■ Problem: The listing below is the input. Say how many of its lines contain "Without", giving the number alone.

[Data extracts — start]

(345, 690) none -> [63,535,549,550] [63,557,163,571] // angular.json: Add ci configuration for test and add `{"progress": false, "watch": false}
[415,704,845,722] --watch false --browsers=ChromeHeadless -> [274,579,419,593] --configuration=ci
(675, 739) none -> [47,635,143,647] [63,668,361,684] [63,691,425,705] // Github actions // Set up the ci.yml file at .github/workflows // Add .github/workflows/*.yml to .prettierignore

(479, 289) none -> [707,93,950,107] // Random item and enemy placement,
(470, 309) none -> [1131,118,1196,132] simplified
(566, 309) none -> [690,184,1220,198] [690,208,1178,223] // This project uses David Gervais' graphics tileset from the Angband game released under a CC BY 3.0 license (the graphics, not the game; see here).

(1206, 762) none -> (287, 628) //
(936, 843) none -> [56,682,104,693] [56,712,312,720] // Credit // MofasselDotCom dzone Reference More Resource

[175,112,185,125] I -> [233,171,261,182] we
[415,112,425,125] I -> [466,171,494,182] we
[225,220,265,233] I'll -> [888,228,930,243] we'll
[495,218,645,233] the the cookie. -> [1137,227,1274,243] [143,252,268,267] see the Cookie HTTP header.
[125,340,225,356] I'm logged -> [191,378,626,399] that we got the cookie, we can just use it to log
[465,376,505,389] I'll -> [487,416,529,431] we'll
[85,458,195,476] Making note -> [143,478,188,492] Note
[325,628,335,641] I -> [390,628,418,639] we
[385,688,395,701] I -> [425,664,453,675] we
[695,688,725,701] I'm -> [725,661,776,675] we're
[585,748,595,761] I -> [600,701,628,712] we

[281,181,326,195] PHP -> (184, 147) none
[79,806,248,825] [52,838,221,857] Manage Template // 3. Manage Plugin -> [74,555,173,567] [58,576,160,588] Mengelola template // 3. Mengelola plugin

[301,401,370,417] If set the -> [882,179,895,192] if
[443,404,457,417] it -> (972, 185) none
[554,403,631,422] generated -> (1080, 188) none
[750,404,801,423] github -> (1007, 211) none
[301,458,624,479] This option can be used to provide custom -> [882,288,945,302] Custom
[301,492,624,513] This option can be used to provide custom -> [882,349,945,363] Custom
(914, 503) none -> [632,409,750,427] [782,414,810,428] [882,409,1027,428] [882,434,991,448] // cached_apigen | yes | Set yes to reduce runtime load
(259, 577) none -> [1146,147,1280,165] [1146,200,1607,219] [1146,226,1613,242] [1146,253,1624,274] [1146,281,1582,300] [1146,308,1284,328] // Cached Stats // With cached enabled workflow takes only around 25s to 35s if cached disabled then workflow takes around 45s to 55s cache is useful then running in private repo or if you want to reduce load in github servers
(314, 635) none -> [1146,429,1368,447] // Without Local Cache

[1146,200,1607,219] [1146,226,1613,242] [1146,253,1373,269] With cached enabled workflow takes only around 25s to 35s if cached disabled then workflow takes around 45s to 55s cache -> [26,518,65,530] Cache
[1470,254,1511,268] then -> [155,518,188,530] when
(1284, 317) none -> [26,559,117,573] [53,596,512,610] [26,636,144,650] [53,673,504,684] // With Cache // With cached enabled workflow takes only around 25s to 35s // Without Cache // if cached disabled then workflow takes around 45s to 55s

[Data extracts — finish]

■ Written reply: 2